Computer Games May be the Best Medicine

games

By Colleen Salvatore

Treating Depression in Elderly Patients

Can you imagine a doctor recommending that your grandparent play computer games to treat depression rather than prescribing medication? A new study suggests that computer games may prove to be the best medicine for geriatric depression patients.

Mood-lifting Alternative to Medication

Over 6.5 million Americans over 65 suffer from clinical depression. Conventional treatment has centered on prescription antidepressants, which often have little or no effect or cause negative side effects in elderly patients. In fact, only one third of elderly patients feel better with antidepressants.

Approximately 40 percent of elderly patients with depression also suffer from deterioration of executive function which governs memory, reasoning, problem solving, planning and organizing. Because these patients are only half as likely to respond to antidepressants, Sarah Shizuko Morimoto, a neuropsychologist researcher from Weill Cornell Medical College in New York, theorized that improving executive function could also aid geriatric depression.

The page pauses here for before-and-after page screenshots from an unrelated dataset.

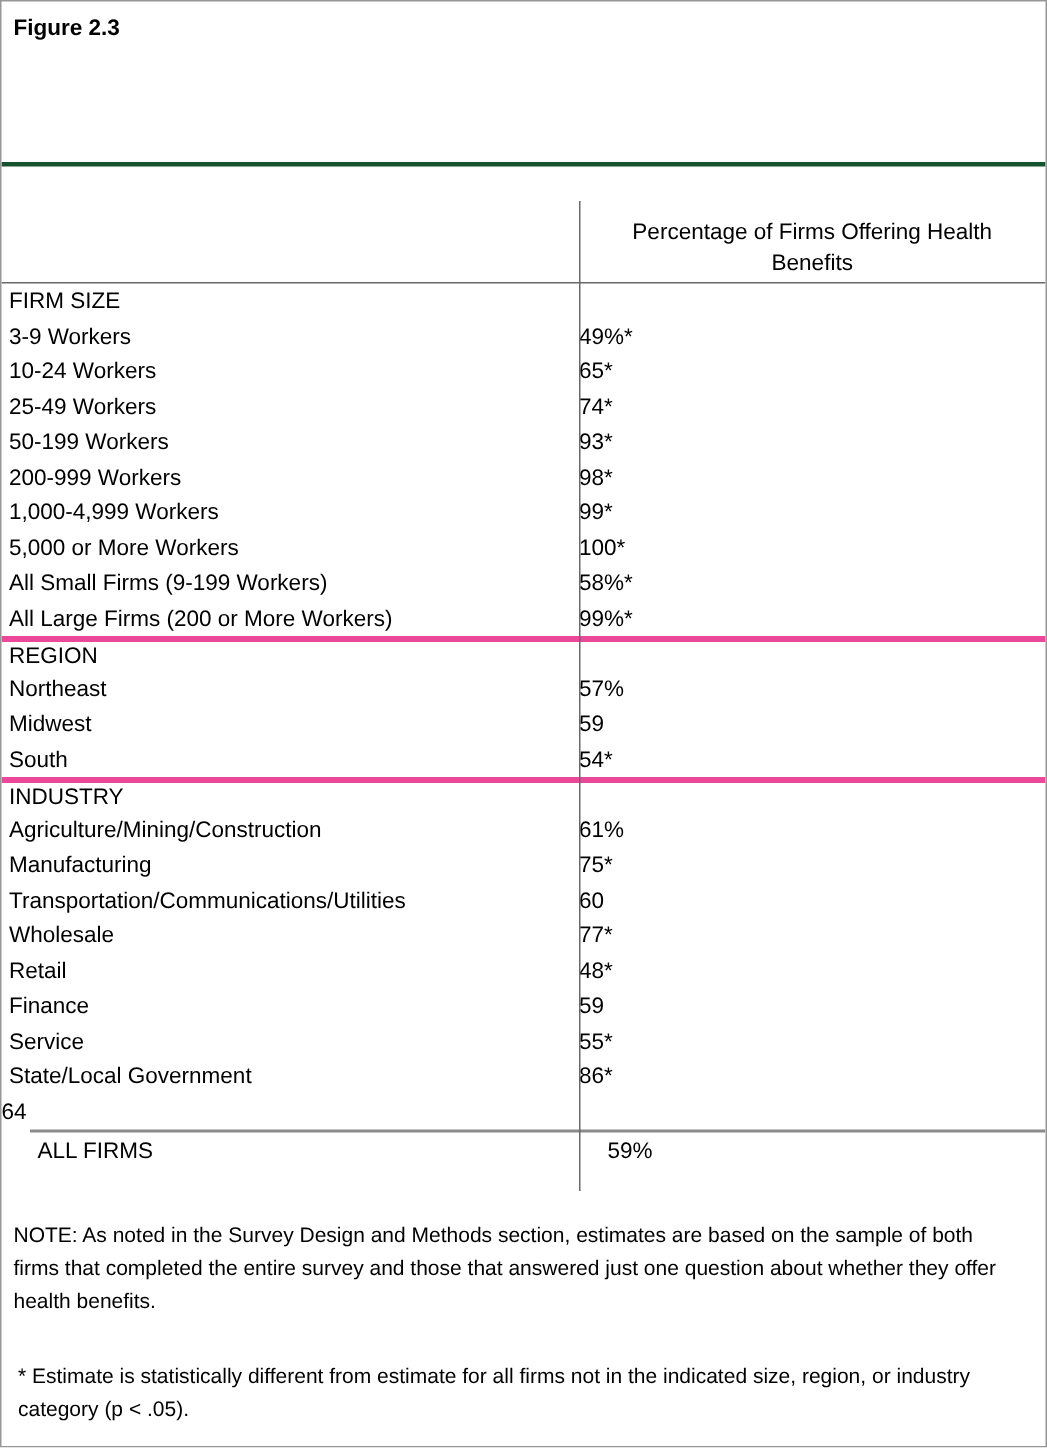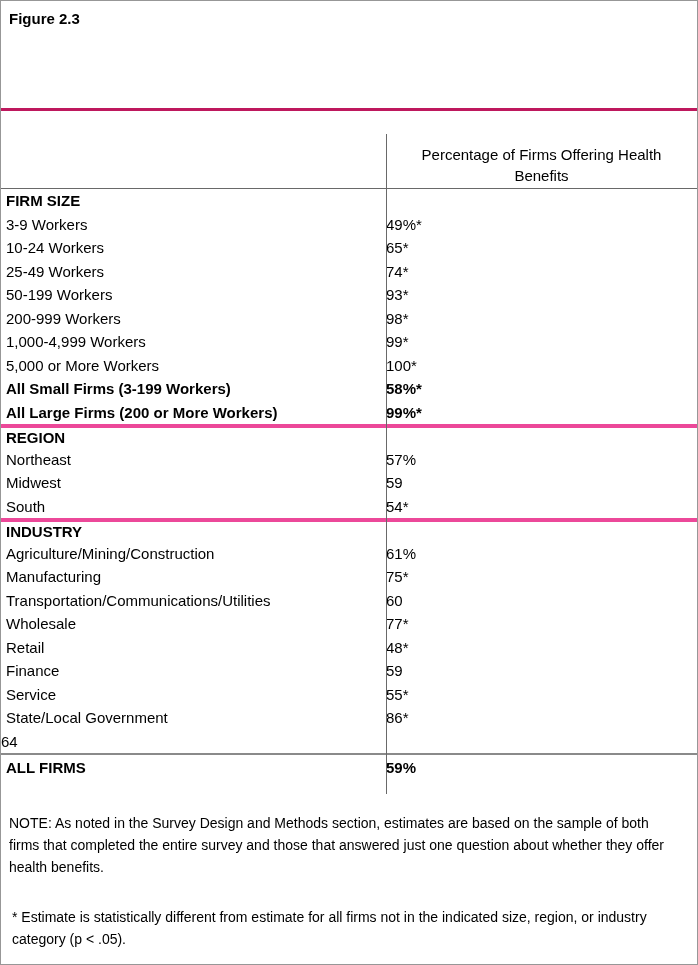"Figure 2.3" .title-block { border-bottom: 3px solid #be185d -> 3px solid #14532d }
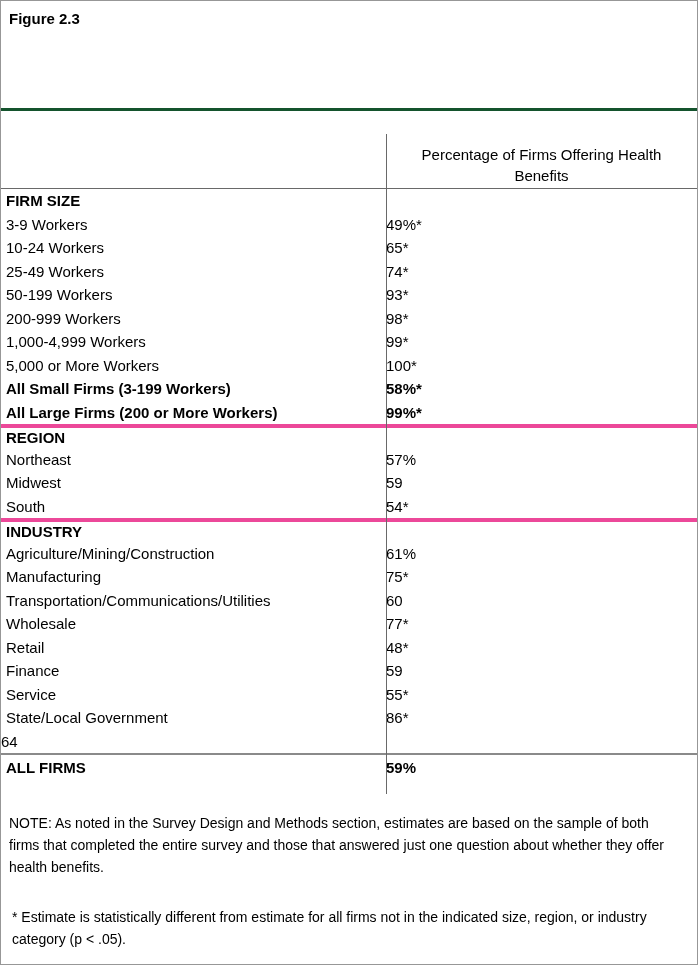"FIRM SIZE" .trow.section, .trow.total { font-weight: bold -> normal }
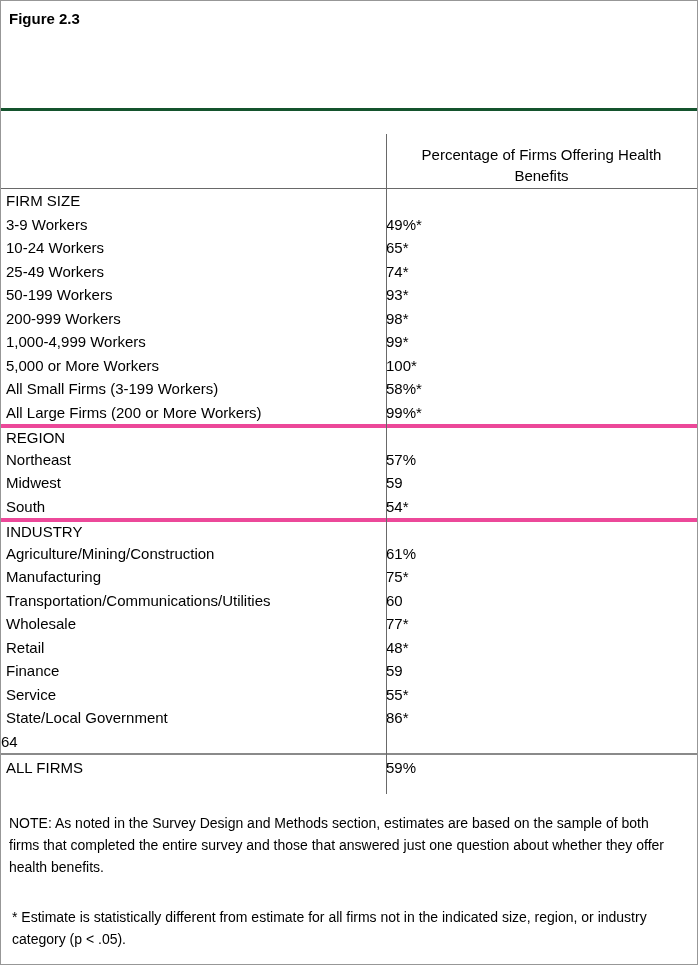"All Small Firms (3-199 Workers)" div.tlabel { text: 3-199 -> 9-199 }
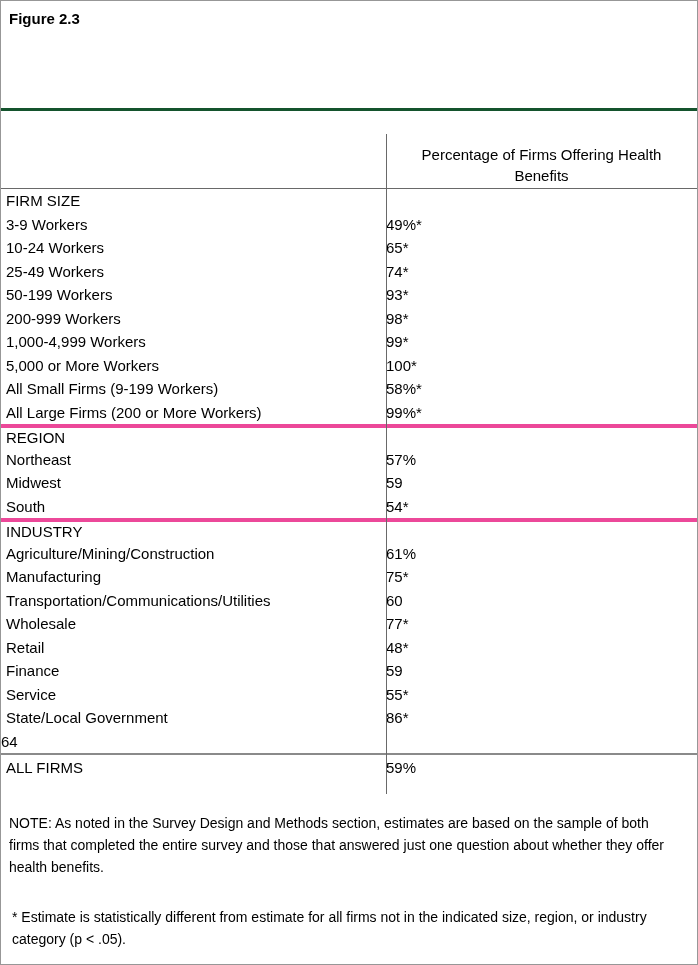"ALL FIRMS" .trow.allfirms { margin-left: none -> 19px }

Morimoto asked a group of 11 patients aged 60 to 89 who had previously shown no improvement with antidepressants, to play computer games for 30 hours over a four-week period. In one game, patients pressed a button whenever bouncing balls on the screen changed colors to test reaction speed and accuracy. In another game, patients rearranged several word lists into various categories to test their attention and accuracy. The level of difficulty for both games increased with time and player ability.

Results were compared to 33 patients in a separate study treated with the antidepressant escitalopram and indicated an equal level of effectiveness in a shorter timeframe.

According Morimoto, "Our findings suggest that the health and functioning of the brain circuits responsible for executive function are important for the recovery from depression. This computer therapy could be used by itself or in conjunction with antidepressant drugs. It could be extended to other mental disorders by reprogramming it to target the brain circuits found impaired in these disorders."


Classroom Discussion

  • What impact do computer games have on teens? Does it differ from that of the elderly?
  • Research anatomy of the human brain. Which part control executive function? Which other brain regions might have a role in depression?